The alluring nature of technology is a constant presence within 21st century healthcare, frequently resulting in an unquestioning faith that if we only invest in it sufficiently it will cure all our ills. All too often, however, our enthusiasm turns a blind eye to two significant stumbling blocks to the realisation of these ambitions – the irritating habit of a true understanding of statistics to dampen proceedings, and the unerring tendency for human nature to stuff things up when people don’t do as they are told. This is no clearer than in the arena of genomic sequencing.
There is no doubt that gene sequencing has come a long way. Building on the lofty ambitions of the Human Genome Project, companies are on the verge of offering individual whole genome sequencing to patients. At a mere $1,000 a time, this promises delivery of the ultimate in personalised medicine – the knowledge of your entire genetic profile and all the inherent health risks and benefits within your individual blueprint. Aside from the ethical problems this introduces – such as whether you really want to know that you have an increased risk of an untreatable disease; or whether you have to declare the results to your insurance company; or what if it throws up the risk of a serious illness which you never develop in your lifetime – we should also question the value of the information it will reveal.

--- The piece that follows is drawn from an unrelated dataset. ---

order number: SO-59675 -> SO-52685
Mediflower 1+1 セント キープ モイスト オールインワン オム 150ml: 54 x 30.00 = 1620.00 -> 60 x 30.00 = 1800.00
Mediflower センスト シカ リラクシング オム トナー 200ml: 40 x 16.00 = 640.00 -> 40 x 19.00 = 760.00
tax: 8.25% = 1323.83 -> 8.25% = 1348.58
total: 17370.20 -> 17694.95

Proponents of genomic testing often state the positive impact such a test might have on lifestyle, for instance – let us just examine that one claim. The argument goes that if you find out that your genes give you an increased risk of, say, heart disease, then you would be more likely to look at cardiovascular risk factors such as stopping smoking, eating healthily and taking up regular exercise, and by this means the test would save lives. There are three major steps that would have to be taken before a life is saved, however, and they are worth a bit of detailed scrutiny.

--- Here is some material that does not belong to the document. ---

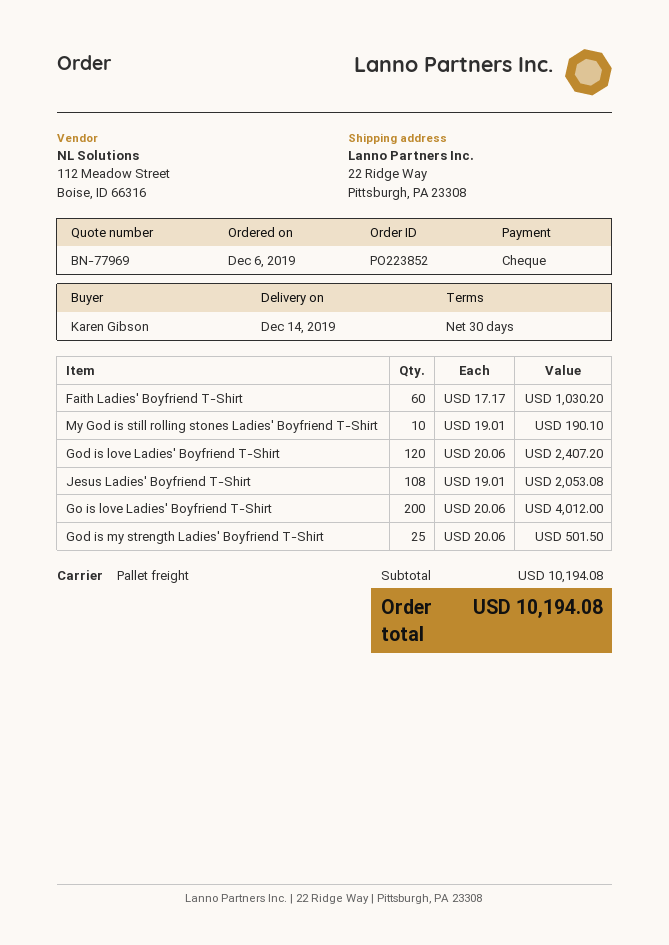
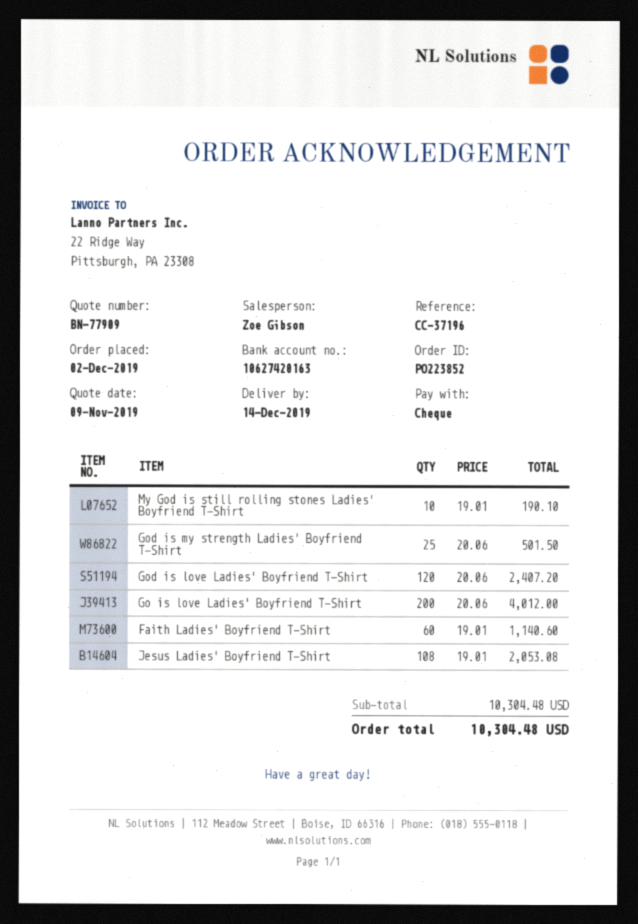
quote number: BN-77969 -> BN-77909
order date: 2019-12-06 -> 2019-12-02
Faith Ladies' Boyfriend T-Shirt: 60 x 17.17 = 1030.20 -> 60 x 19.01 = 1140.60
subtotal: 10194.08 -> 10304.48
total: 10194.08 -> 10304.48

The first is the chance that the genetic test will throw up information on cardiovascular risk over and above what is already currently available. Anyone undertaking the test will have one of three potential results. The first would be a low risk outcome – probably the majority, since none of us will consider that we have an increased risk unless our risk is significantly above average. These patients may feel reassured, but they will not benefit from the test beyond this, and may even increase their risk by becoming complacent about their lifestyle choices. The second will be those who have an increased risk, but where the information gleaned has added no new information. We already have several indicators of cardiovascular risk – family history, ethnicity, cholesterol, blood sugar and blood pressure are all readily accounted for and far cheaper than genomic testing. If genetic tests simply confirm the risk we already know about, then there will be no added benefit. The third group will have learned something new about their risk; assuming this information is reliable then they could potentially benefit from lifestyle changes. We have no way of knowing how large this group will be, but can be sure that it will not be that big – 10% seems to me to be a generous estimate.

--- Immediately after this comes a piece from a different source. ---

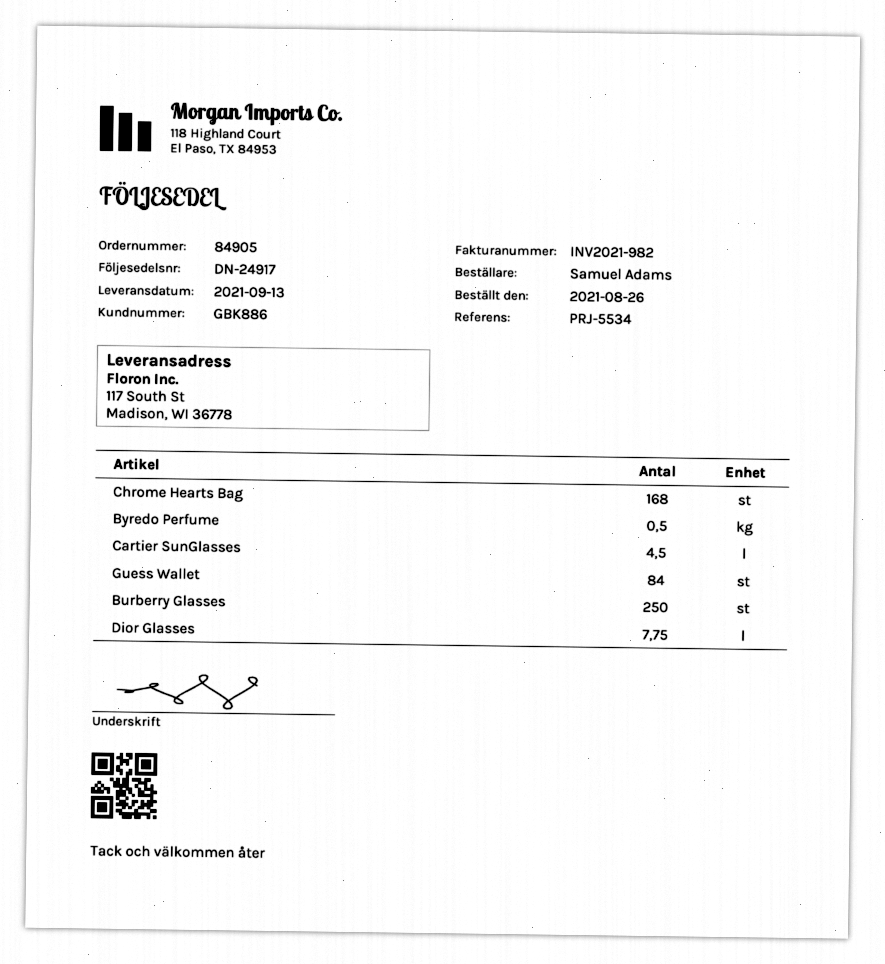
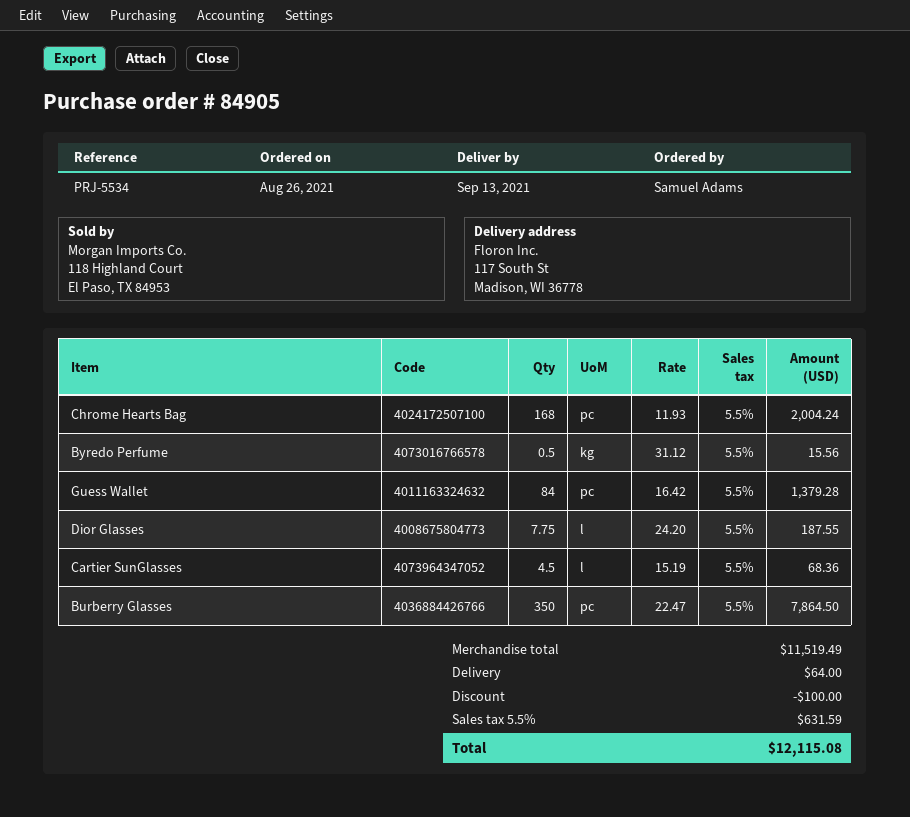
Burberry Glasses: 250 -> 350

Of these 10%, the next question is whether or not respondents actually achieve a sustained change in lifestyle. Again people will fall into three camps – and this is where human nature starts to play a significant part. The first will not benefit, as they will be those who do not need to change their lifestyle, because they are already health conscious and adhere to healthy living advice. Since those requesting genomic testing will be a subset of our society who are particularly interested in their health, this is likely to be a large group; on the other hand, many of those who would most benefit from lifestyle changes will be some of the last to undertake such a test. A second group will receive advice to change their lifestyle, but not be able or willing to adhere to it. Anyone who has tried to achieve behavioural change will know that this will also be a sizeable group; changes in behaviour are hard to achieve, and a simple knowledge of risk is frequently a poor motivator. Most people with newly diagnosed diabetes or hypertension fail to lose weight or quit smoking, despite the new information on risk that they have acquired. The third camp will use the test to stimulate change, and may actually benefit – let us be generous and estimate this group as 20%. It would probably be far fewer.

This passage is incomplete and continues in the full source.